→ Edit difference data:
- Opening Delimiter -
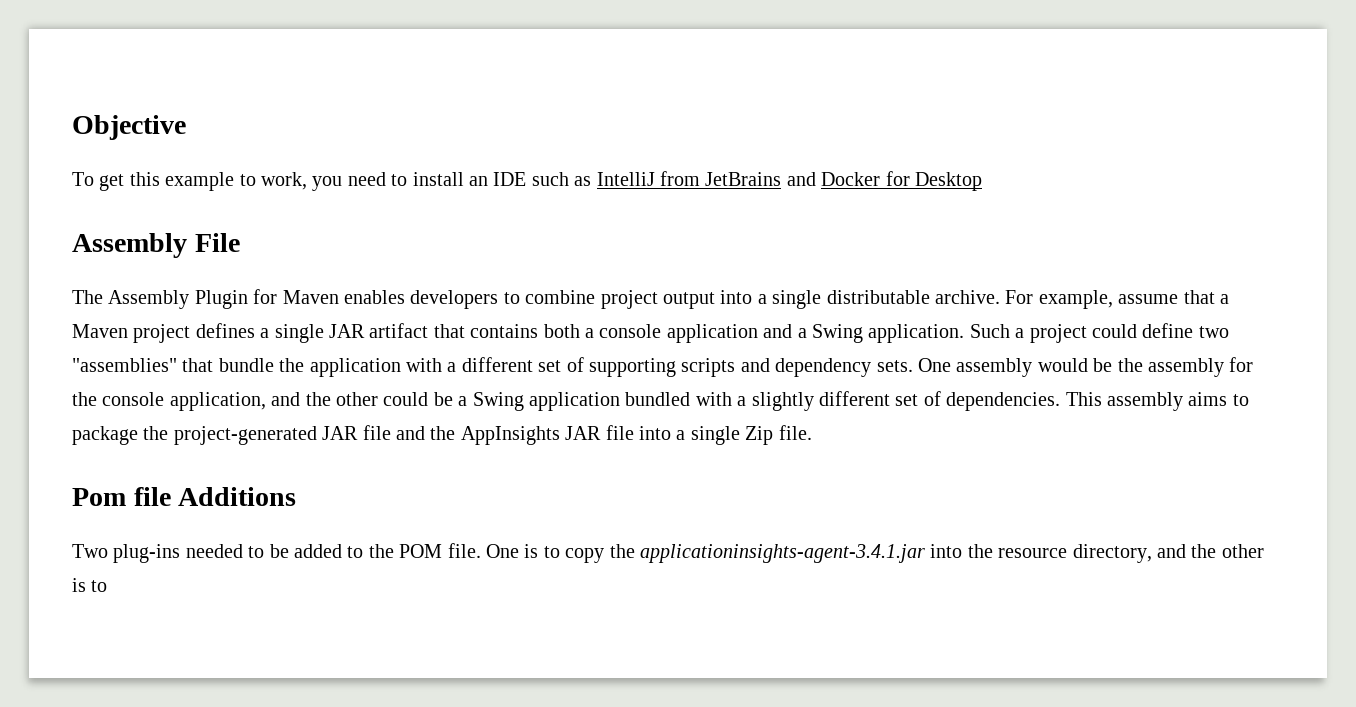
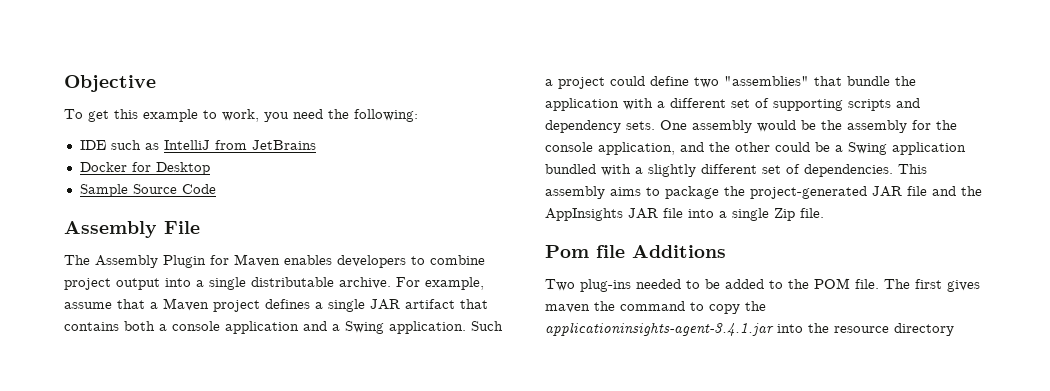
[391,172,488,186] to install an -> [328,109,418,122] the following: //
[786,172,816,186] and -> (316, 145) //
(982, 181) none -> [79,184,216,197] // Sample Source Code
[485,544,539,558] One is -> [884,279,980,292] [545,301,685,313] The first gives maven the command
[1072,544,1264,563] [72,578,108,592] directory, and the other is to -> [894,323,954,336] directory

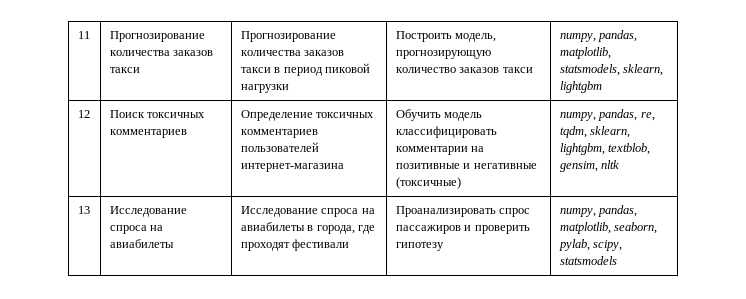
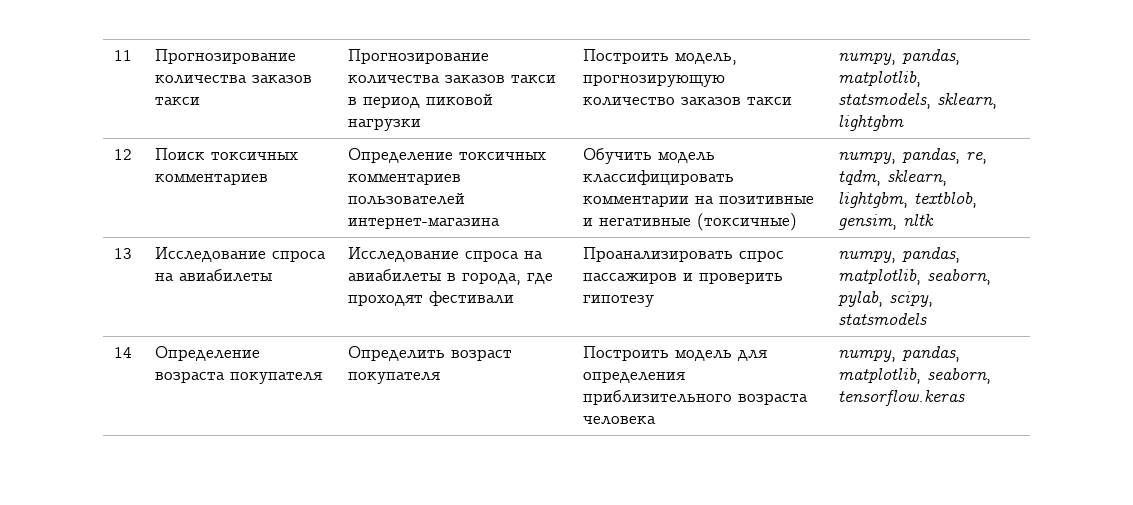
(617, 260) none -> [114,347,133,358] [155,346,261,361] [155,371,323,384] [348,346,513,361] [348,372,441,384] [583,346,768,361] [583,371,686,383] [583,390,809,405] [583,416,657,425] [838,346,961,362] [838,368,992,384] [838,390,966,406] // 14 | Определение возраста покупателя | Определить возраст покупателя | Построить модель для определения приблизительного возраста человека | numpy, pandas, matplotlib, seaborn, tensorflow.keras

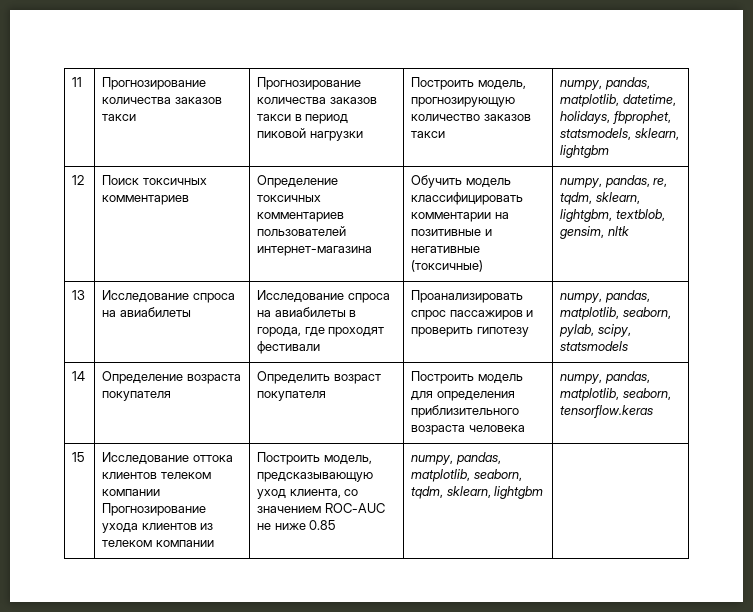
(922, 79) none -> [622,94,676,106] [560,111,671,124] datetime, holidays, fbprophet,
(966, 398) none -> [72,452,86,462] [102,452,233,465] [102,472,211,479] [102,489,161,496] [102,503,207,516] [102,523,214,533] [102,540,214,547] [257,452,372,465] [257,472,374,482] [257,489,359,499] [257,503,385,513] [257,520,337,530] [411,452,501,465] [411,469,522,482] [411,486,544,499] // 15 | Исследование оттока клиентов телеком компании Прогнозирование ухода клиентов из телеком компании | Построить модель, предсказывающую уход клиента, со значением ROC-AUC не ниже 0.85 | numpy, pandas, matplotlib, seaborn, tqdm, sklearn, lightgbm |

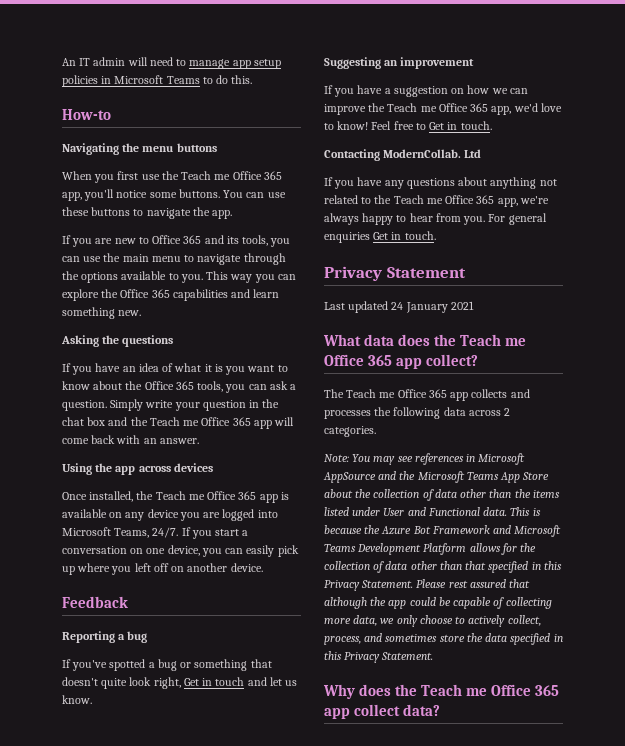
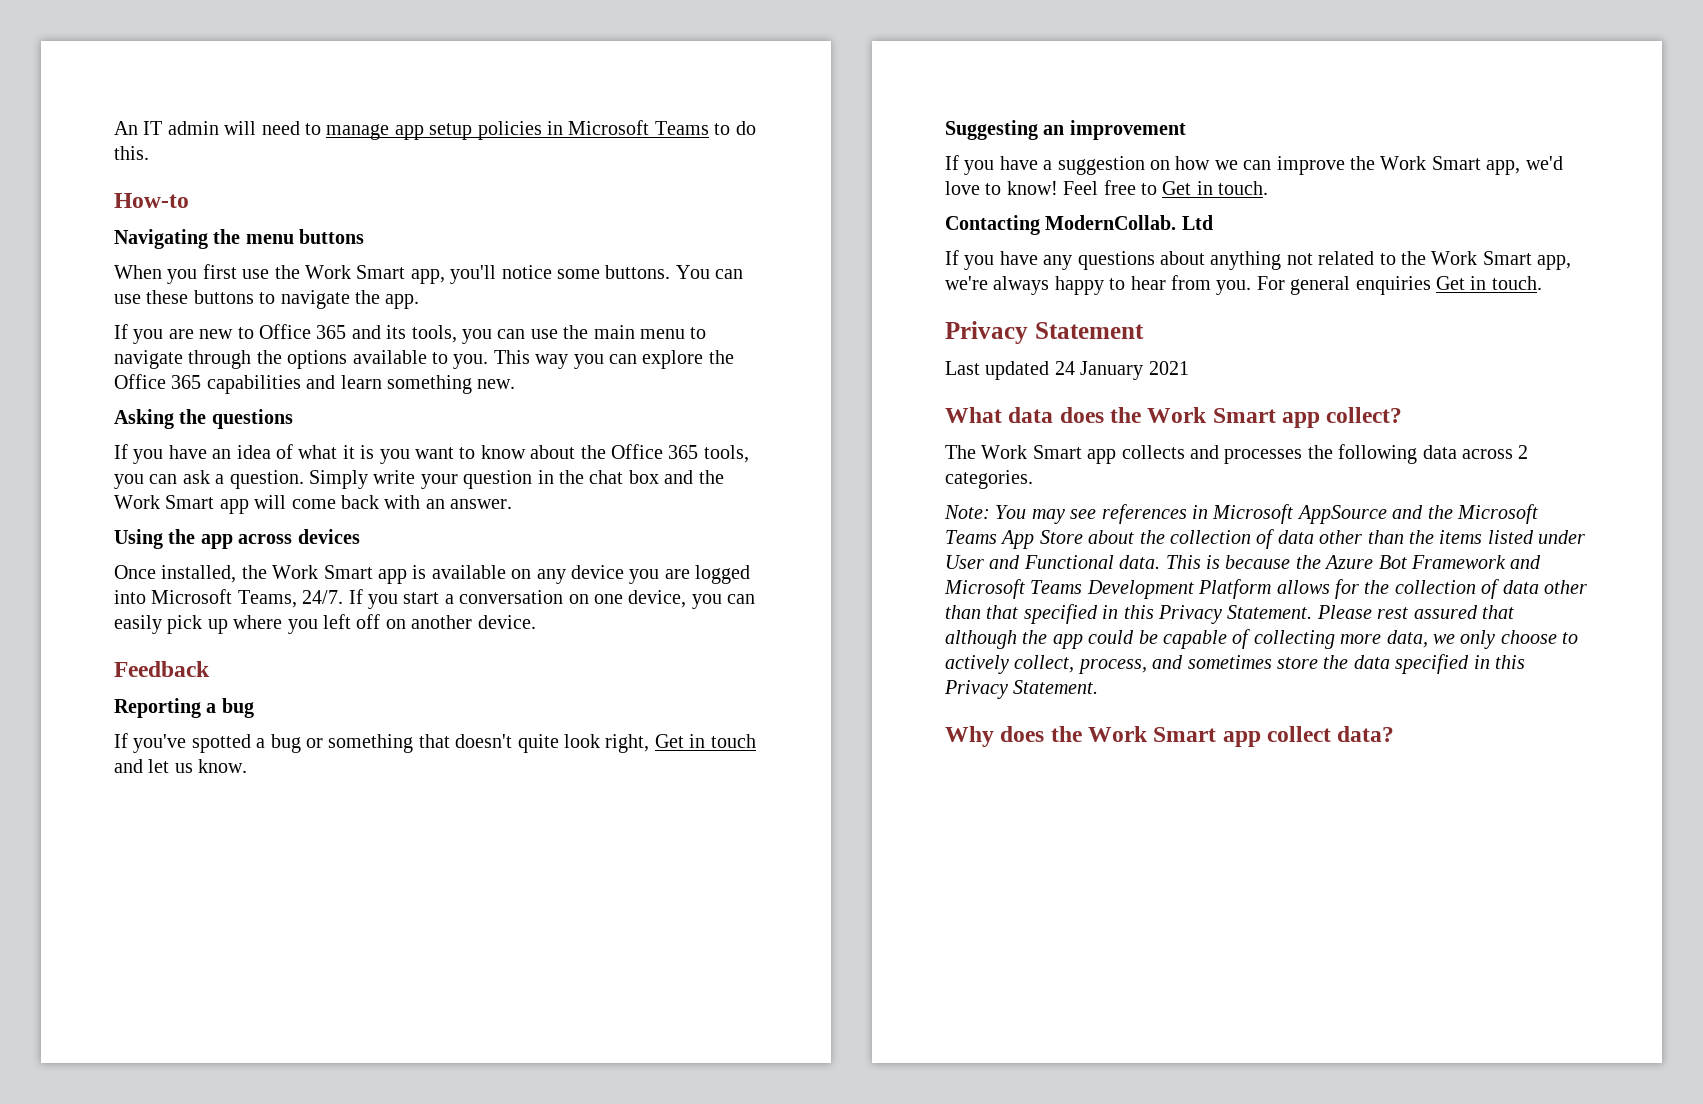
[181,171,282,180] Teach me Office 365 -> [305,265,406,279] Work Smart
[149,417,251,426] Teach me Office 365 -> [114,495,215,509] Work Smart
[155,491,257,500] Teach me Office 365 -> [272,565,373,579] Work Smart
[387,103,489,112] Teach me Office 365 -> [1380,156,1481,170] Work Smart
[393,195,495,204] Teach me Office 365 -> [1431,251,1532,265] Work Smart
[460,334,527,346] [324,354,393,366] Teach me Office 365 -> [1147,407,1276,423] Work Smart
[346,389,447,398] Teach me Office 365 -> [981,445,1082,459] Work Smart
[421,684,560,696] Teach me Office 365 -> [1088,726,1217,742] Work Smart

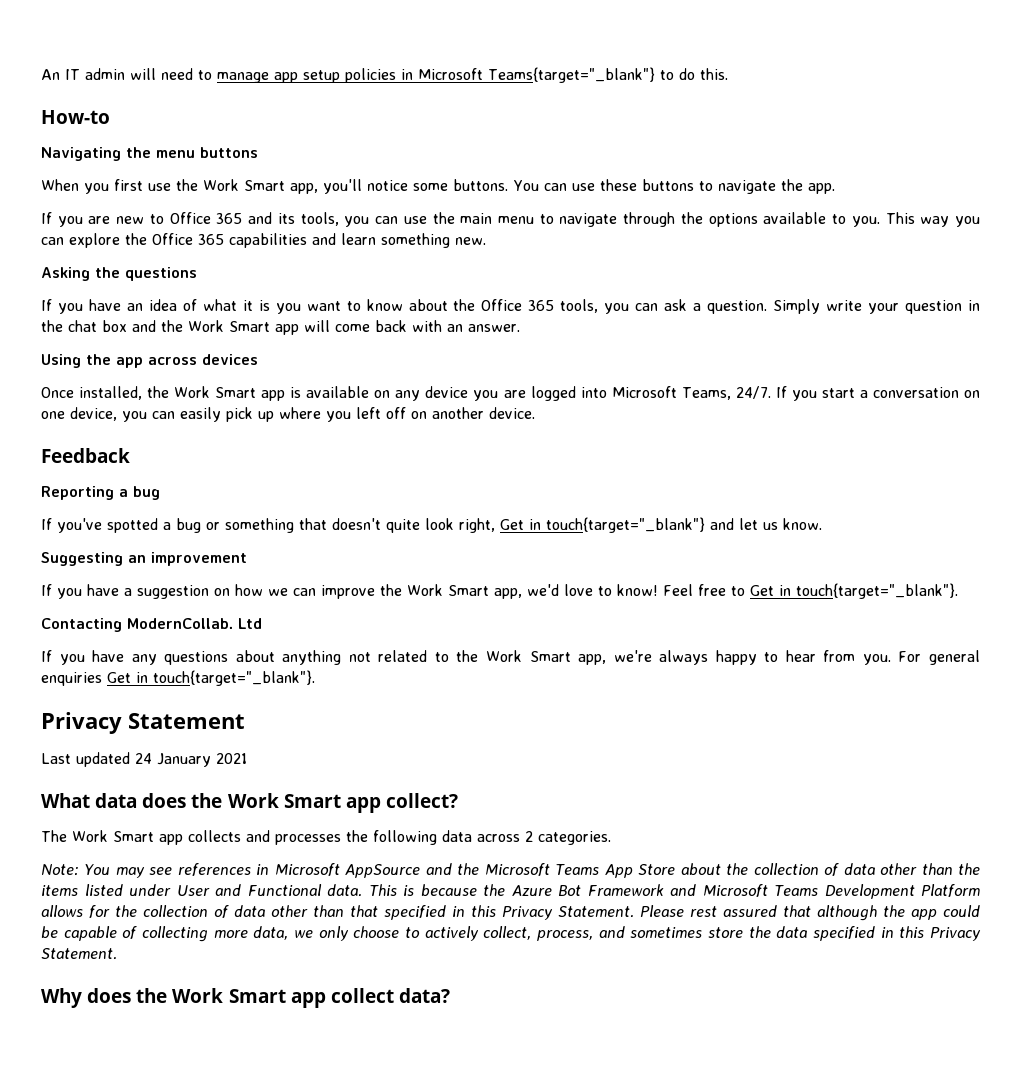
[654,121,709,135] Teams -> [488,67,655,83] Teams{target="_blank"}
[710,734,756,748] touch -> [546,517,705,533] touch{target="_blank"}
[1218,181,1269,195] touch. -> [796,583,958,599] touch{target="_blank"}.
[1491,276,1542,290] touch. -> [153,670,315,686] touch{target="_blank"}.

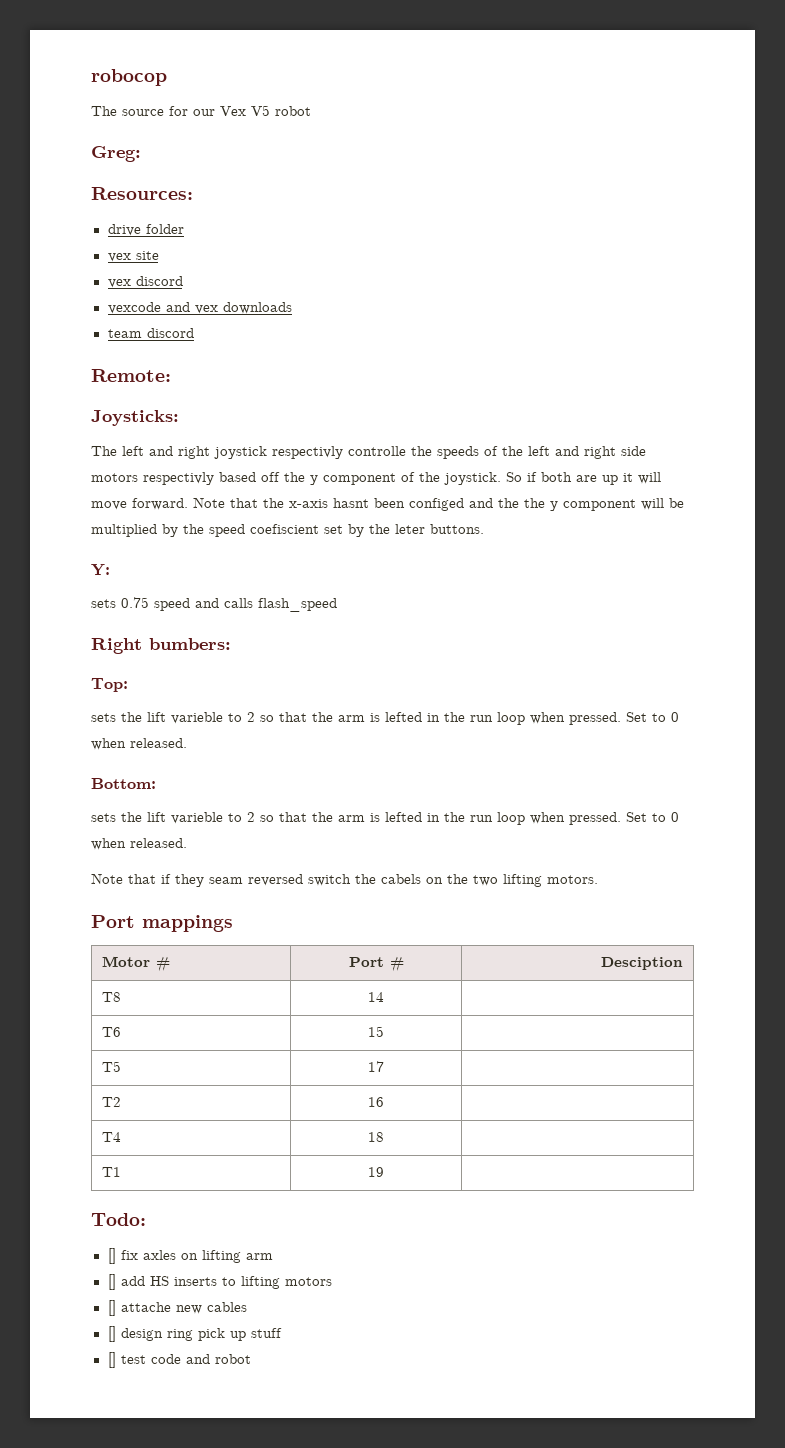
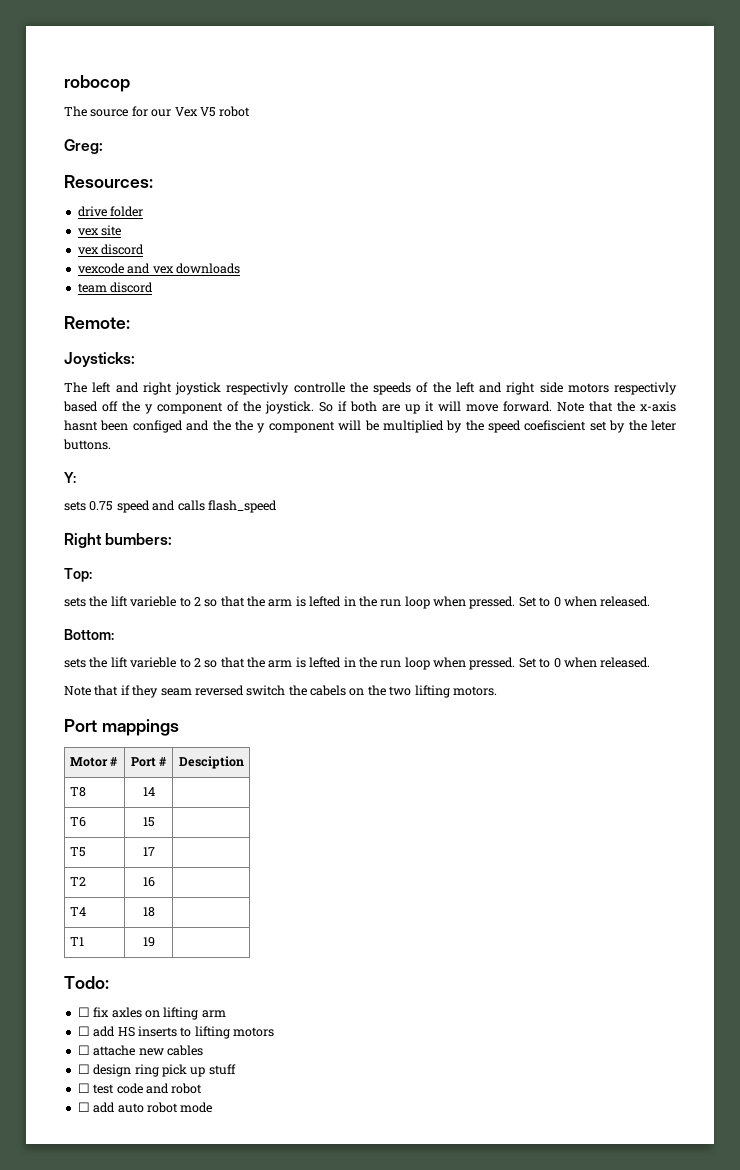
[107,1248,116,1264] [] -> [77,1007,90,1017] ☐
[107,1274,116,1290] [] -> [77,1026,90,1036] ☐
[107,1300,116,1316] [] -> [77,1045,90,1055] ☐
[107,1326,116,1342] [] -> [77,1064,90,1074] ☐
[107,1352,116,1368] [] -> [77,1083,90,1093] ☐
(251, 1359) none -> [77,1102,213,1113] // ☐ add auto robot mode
- Closing Delimiter -
→ Aim of the task: Find every line in the records that has the word "Office". Copy those lines.

→ Written response:
[181,171,282,180] Teach me Office 365 -> [305,265,406,279] Work Smart
[149,417,251,426] Teach me Office 365 -> [114,495,215,509] Work Smart
[155,491,257,500] Teach me Office 365 -> [272,565,373,579] Work Smart
[387,103,489,112] Teach me Office 365 -> [1380,156,1481,170] Work Smart
[393,195,495,204] Teach me Office 365 -> [1431,251,1532,265] Work Smart
[460,334,527,346] [324,354,393,366] Teach me Office 365 -> [1147,407,1276,423] Work Smart
[346,389,447,398] Teach me Office 365 -> [981,445,1082,459] Work Smart
[421,684,560,696] Teach me Office 365 -> [1088,726,1217,742] Work Smart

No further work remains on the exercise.